> [Description of the task]: Please restate every line below exactly, without any pictures.

> [Data records]:

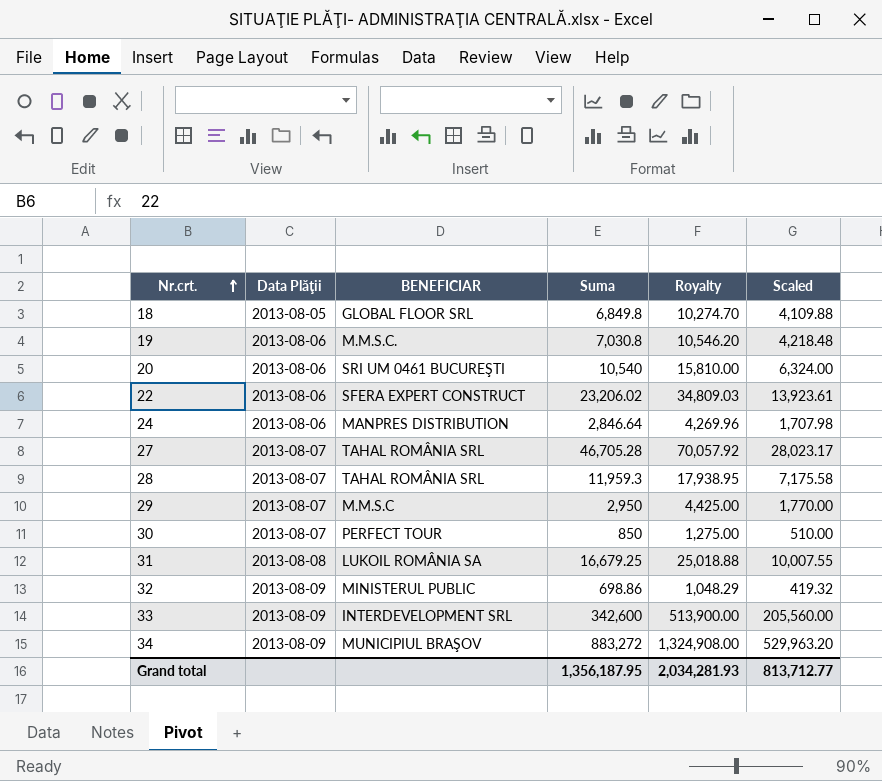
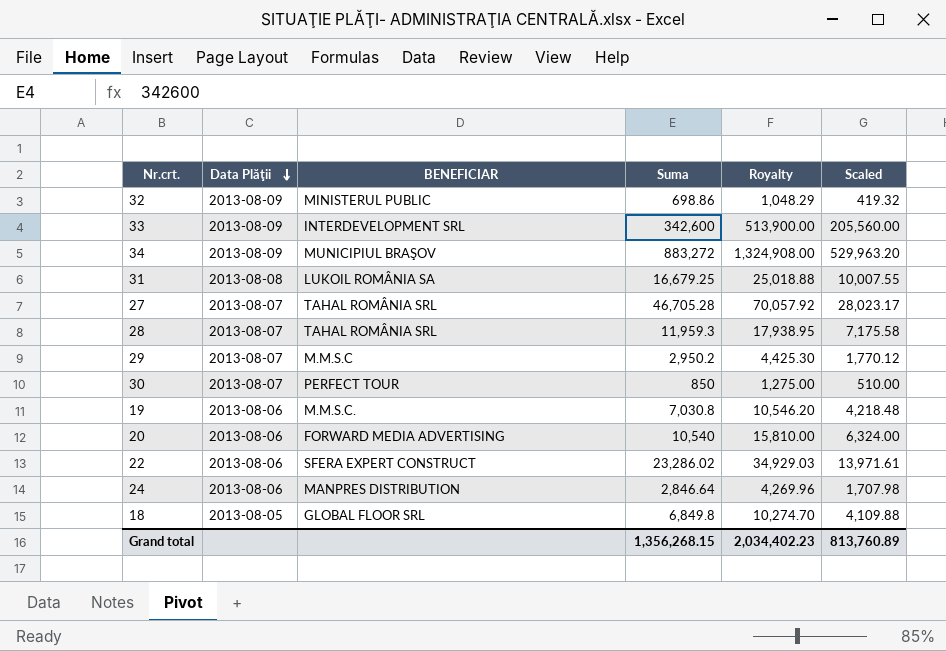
row order: Nr.crt. ascending -> Data Plăţii descending
29 | Suma: 2,950 -> 2,950.2
29 | Royalty: 4,425.00 -> 4,425.30
29 | Scaled: 1,770.00 -> 1,770.12
20 | BENEFICIAR: SRI UM 0461 BUCUREŞTI -> FORWARD MEDIA ADVERTISING
22 | Suma: 23,206.02 -> 23,286.02
22 | Royalty: 34,809.03 -> 34,929.03
22 | Scaled: 13,923.61 -> 13,971.61
Grand total | Suma: 1,356,187.95 -> 1,356,268.15
Grand total | Royalty: 2,034,281.93 -> 2,034,402.23
Grand total | Scaled: 813,712.77 -> 813,760.89

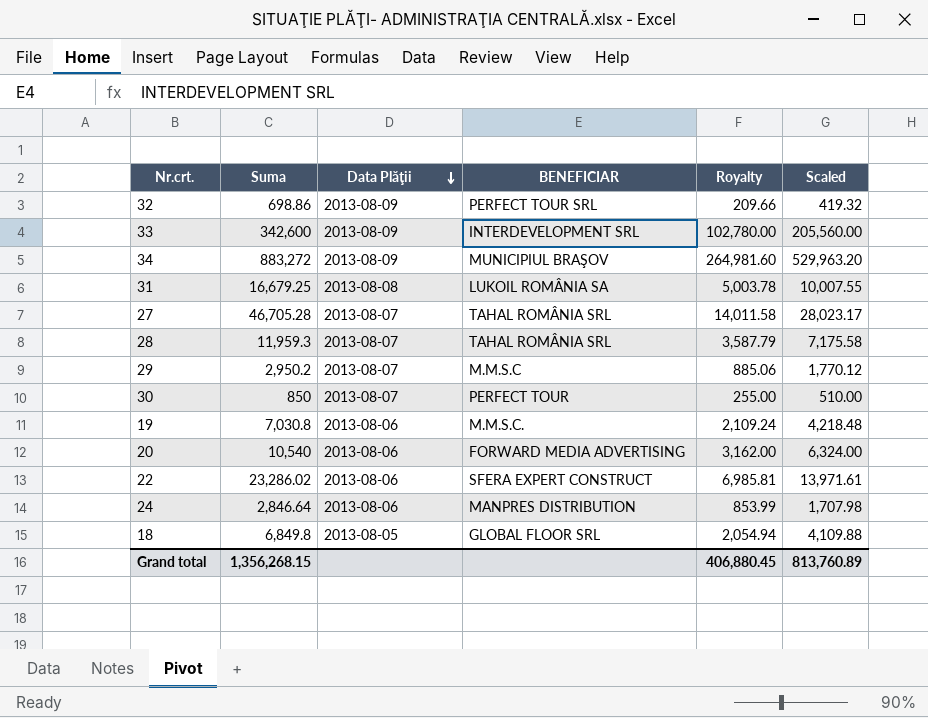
column Suma | position: 4 -> 2
column Royalty | formula: [Suma] * 1.5 -> [Suma] * 0.3
32 | BENEFICIAR: MINISTERUL PUBLIC -> PERFECT TOUR SRL
Grand total | Royalty: 2,034,402.23 -> 406,880.45

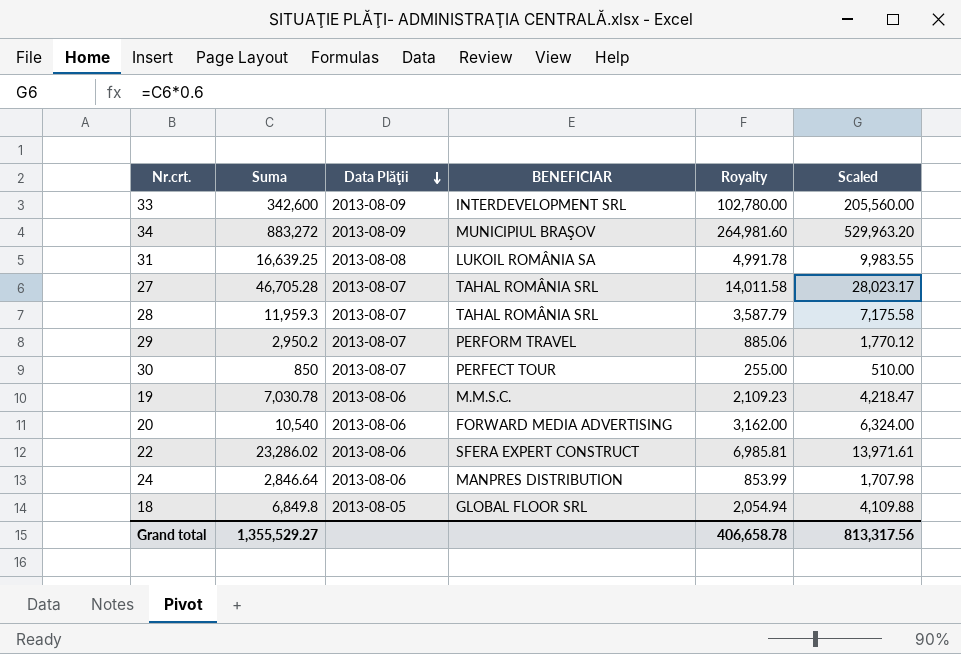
row 32: 698.86 | 2013-08-09 | PERFECT TOUR SRL | 209.66 | 419.32 -> none
31 | Suma: 16,679.25 -> 16,639.25
31 | Royalty: 5,003.78 -> 4,991.78
31 | Scaled: 10,007.55 -> 9,983.55
29 | BENEFICIAR: M.M.S.C -> PERFORM TRAVEL
19 | Suma: 7,030.8 -> 7,030.78
19 | Royalty: 2,109.24 -> 2,109.23
19 | Scaled: 4,218.48 -> 4,218.47
Grand total | Suma: 1,356,268.15 -> 1,355,529.27
Grand total | Royalty: 406,880.45 -> 406,658.78
Grand total | Scaled: 813,760.89 -> 813,317.56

> [Answer area]:
row order: Nr.crt. ascending -> Data Plăţii descending
29 | Suma: 2,950 -> 2,950.2
29 | Royalty: 4,425.00 -> 4,425.30
29 | Scaled: 1,770.00 -> 1,770.12
20 | BENEFICIAR: SRI UM 0461 BUCUREŞTI -> FORWARD MEDIA ADVERTISING
22 | Suma: 23,206.02 -> 23,286.02
22 | Royalty: 34,809.03 -> 34,929.03
22 | Scaled: 13,923.61 -> 13,971.61
Grand total | Suma: 1,356,187.95 -> 1,356,268.15
Grand total | Royalty: 2,034,281.93 -> 2,034,402.23
Grand total | Scaled: 813,712.77 -> 813,760.89

column Suma | position: 4 -> 2
column Royalty | formula: [Suma] * 1.5 -> [Suma] * 0.3
32 | BENEFICIAR: MINISTERUL PUBLIC -> PERFECT TOUR SRL
Grand total | Royalty: 2,034,402.23 -> 406,880.45

row 32: 698.86 | 2013-08-09 | PERFECT TOUR SRL | 209.66 | 419.32 -> none
31 | Suma: 16,679.25 -> 16,639.25
31 | Royalty: 5,003.78 -> 4,991.78
31 | Scaled: 10,007.55 -> 9,983.55
29 | BENEFICIAR: M.M.S.C -> PERFORM TRAVEL
19 | Suma: 7,030.8 -> 7,030.78
19 | Royalty: 2,109.24 -> 2,109.23
19 | Scaled: 4,218.48 -> 4,218.47
Grand total | Suma: 1,356,268.15 -> 1,355,529.27
Grand total | Royalty: 406,880.45 -> 406,658.78
Grand total | Scaled: 813,760.89 -> 813,317.56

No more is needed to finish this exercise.